Information on ISO Weeks: http://www.phys.uu.nl/~vgent/calendar/isocalendar.htm

-T

I have a stored proc here at work that runs the fairly standard Microsoft example of how to get an ISO weeks with lots of DatePart goodness and multiple lines...

Lets see who can make the:

Shortest line count, any language (not counting function declaration)

Shortest character count, any language (not counting function declaration)

Most efficient SQL Proc that may end up replacing the one we have now since I don't have the time to play with it myself :)
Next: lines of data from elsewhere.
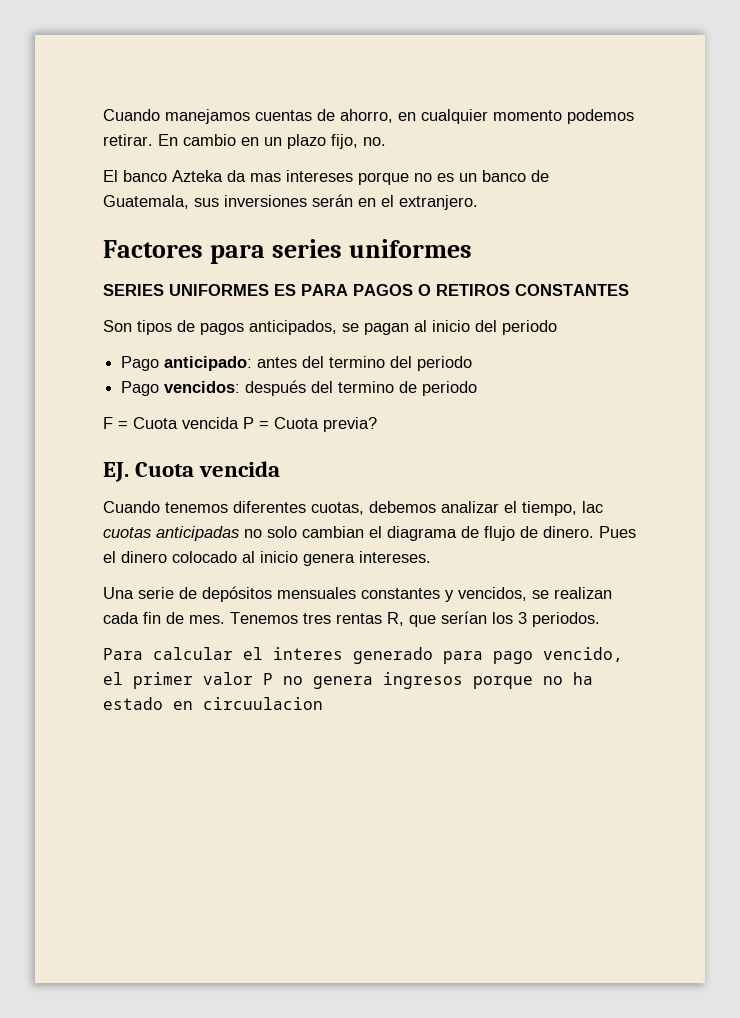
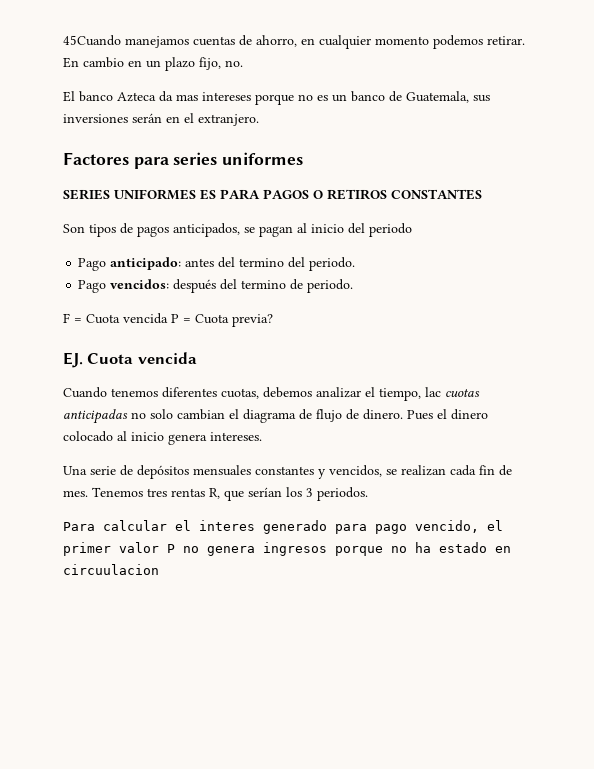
- Cuando manejamos cuentas de ahorro, en cualquier momento podemos retirar.
+ 45Cuando manejamos cuentas de ahorro, en cualquier momento podemos retirar.
- El banco Azteka da mas intereses porque no es un banco de Guatemala, sus inversiones serán en el extranjero.
+ El banco Azteca da mas intereses porque no es un banco de Guatemala, sus inversiones serán en el extranjero.
- Pago anticipado: antes del termino del periodo
+ Pago anticipado: antes del termino del periodo.
- Pago vencidos: después del termino de periodo
+ Pago vencidos: después del termino de periodo.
Information on ISO Weeks: htt

-T

## RE: ISO Weeks

Function getISOweek(prmDate As Date) As Integer

getISOweek = DatePart("ww", prmDate, 2, 2)

End Function

Hope This Helps, PH.

Want to get great answers to your Tek-Tips questions? Have a look at FAQ219-2884 or FAQ181-2886

## RE: ISO Weeks

## RE: ISO Weeks

In my example I used firstdayofweek=2 (vbMonday) and firtweekofyear=2 (vbFirstFourDays), so where is the difference with ISOweek ?

## RE: ISO Weeks

But it's still cheating to use a built-in function, where's the fun in that? :D

## RE: ISO Weeks

used to VBScripthttp

## RE: ISO Weeks

Try it with 29th December 2003 or 31 December 2007 ...

## RE: ISO Weeks

Seems to work for 1st week but not for last ...

Yet another MS subtility.

## RE: ISO Weeks

## CODE

@finddate datetime

AS

SET DATEFIRST 1

DECLARE @seed datetime

SET @seed = (SELECT DATEADD(yy,DATEDIFF(yy,'1/1/2000',@finddate),'1/1/2000'))

SELECt DATEPART(yy,

DATEADD(yy,

SIGN(-1*(SIGN(DATEPART(dy,DATEADD(dd,-1,DATEADD(yy,1,@seed))) - DATEPART(dy,@finddate) -3 + DATEPART(dw,@finddate))-1)) +

SIGN(SIGN(DATEPART(dy,@finddate) -8+DATEPART(dw,@seed))-1)

,@finddate)),

52 + (-1*SIGN(SIGN(DATEPART(dy,@finddate) -8+DATEPART(dw,@seed))-1))*(DATEPART(dw,@seed)-4) +

(-1*SIGN(SIGN(DATEPART(dy,@finddate) -8+DATEPART(dw,@seed))-1))*(DATEPART(dw,@seed)-5)*(DATEPART(dy,DATEADD(dd,-1,DATEADD(yy,1,@seed)))-365)+

51*SIGN(SIGN(DATEPART(dy,DATEADD(dd,-1,DATEADD(yy,1,@seed))) -DATEPART(dy,@finddate)-5 + DATEPART(dw,@finddate))-1),

@finddate;

EXEC ISODates '12/29/2009'

EXEC ISODates '1/1/2010'

EXEC ISODates '1/4/2010'

based on this

http://www.personal.ecu.edu/mccartyr/ISOwdALG.txt

I think the year works, just having problems with week 1 and 53 things.

## RE: ISO Weeks

## CODE

@finddate datetime

AS

SET DATEFIRST 1

DECLARE @seed datetime

DECLARE @firstdayyear datetime

SET @seed = (SELECT DATEADD(yy,DATEDIFF(yy,'1/1/2000',@finddate),'1/1/2000'))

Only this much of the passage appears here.